* _Problem_
Locate each line below that includes "want" and reproduce it.

* _Data to use_
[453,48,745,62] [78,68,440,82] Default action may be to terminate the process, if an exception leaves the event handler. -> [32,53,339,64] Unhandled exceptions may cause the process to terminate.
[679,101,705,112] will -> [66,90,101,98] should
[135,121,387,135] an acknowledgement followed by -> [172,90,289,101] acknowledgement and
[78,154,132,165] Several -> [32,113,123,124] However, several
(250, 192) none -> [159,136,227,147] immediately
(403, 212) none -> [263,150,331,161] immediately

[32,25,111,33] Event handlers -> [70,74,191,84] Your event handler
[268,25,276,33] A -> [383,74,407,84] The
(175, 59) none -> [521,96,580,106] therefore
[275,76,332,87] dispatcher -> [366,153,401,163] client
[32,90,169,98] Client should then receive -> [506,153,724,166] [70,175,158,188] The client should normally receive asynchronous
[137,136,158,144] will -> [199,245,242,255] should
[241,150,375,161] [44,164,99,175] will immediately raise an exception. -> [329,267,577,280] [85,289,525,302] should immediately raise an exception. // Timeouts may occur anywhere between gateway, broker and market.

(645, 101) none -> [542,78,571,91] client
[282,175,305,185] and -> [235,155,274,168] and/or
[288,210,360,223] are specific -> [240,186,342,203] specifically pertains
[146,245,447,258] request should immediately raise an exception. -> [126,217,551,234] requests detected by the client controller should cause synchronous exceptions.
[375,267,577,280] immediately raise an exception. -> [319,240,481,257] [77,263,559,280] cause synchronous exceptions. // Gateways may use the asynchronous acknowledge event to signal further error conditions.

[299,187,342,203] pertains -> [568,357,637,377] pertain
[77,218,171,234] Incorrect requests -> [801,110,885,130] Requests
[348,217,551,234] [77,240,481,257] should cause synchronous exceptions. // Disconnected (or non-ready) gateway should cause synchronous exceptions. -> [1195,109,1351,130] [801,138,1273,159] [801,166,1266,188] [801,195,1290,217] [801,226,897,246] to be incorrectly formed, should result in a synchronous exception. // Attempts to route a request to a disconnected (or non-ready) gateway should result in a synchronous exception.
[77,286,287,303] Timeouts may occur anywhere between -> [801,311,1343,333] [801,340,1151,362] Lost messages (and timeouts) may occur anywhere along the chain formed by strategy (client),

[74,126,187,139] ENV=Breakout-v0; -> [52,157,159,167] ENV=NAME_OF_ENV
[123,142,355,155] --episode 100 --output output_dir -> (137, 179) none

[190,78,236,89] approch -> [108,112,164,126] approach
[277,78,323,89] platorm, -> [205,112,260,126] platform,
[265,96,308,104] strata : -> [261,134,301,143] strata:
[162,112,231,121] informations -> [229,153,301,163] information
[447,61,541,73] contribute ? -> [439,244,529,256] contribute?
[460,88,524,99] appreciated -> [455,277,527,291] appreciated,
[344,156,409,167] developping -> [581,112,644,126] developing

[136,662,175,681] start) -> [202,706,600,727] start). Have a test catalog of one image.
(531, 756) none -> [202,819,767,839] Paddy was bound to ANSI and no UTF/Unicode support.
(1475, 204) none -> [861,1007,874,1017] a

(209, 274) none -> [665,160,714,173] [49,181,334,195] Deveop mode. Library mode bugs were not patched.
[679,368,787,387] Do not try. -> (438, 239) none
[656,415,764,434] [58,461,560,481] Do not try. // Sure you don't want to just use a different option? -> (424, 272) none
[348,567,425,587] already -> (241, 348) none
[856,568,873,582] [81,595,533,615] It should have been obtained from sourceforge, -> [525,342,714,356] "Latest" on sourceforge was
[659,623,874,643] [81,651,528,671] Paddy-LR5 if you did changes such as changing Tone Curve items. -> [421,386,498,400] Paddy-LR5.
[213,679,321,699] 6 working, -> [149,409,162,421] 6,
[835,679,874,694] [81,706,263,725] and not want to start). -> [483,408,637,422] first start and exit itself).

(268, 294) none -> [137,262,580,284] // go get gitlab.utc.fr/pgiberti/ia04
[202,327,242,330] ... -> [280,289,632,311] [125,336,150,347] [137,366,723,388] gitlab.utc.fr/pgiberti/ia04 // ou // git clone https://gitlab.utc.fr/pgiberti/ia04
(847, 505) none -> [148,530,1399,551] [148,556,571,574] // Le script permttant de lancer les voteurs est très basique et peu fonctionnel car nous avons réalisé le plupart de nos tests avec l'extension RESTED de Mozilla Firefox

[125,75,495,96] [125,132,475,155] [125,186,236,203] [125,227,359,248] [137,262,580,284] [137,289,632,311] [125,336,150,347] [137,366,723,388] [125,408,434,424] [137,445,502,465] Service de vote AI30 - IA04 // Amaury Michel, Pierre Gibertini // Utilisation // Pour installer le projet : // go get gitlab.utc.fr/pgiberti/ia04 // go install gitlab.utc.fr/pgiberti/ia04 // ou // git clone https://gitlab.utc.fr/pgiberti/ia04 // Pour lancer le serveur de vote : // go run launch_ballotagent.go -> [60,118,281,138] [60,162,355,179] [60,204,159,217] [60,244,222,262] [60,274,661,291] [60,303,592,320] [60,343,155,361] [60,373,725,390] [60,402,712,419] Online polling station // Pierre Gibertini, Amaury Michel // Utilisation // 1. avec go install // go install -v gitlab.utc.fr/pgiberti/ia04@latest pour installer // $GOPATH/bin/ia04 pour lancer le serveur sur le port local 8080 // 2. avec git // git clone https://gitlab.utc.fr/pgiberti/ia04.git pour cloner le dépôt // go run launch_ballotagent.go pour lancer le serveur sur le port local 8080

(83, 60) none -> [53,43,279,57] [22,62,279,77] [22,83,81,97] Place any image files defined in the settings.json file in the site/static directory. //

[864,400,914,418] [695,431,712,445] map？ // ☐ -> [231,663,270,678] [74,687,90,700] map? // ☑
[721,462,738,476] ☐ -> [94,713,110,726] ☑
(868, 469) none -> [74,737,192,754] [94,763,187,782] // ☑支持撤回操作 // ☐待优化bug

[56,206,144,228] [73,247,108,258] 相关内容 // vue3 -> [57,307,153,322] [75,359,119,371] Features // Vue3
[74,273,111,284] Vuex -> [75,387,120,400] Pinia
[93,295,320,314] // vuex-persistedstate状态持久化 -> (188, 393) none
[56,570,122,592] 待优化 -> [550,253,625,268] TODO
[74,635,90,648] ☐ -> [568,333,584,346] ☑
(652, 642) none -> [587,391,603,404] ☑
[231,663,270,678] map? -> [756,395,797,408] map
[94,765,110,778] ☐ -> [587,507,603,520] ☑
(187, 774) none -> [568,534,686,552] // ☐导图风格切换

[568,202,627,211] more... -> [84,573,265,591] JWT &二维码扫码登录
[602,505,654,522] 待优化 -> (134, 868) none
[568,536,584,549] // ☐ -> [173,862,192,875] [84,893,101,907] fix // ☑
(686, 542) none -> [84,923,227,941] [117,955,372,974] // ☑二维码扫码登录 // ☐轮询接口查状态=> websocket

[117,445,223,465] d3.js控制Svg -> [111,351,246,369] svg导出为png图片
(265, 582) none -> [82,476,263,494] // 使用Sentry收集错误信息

* _Response to this exercise_
[656,415,764,434] [58,461,560,481] Do not try. // Sure you don't want to just use a different option? -> (424, 272) none
[835,679,874,694] [81,706,263,725] and not want to start). -> [483,408,637,422] first start and exit itself).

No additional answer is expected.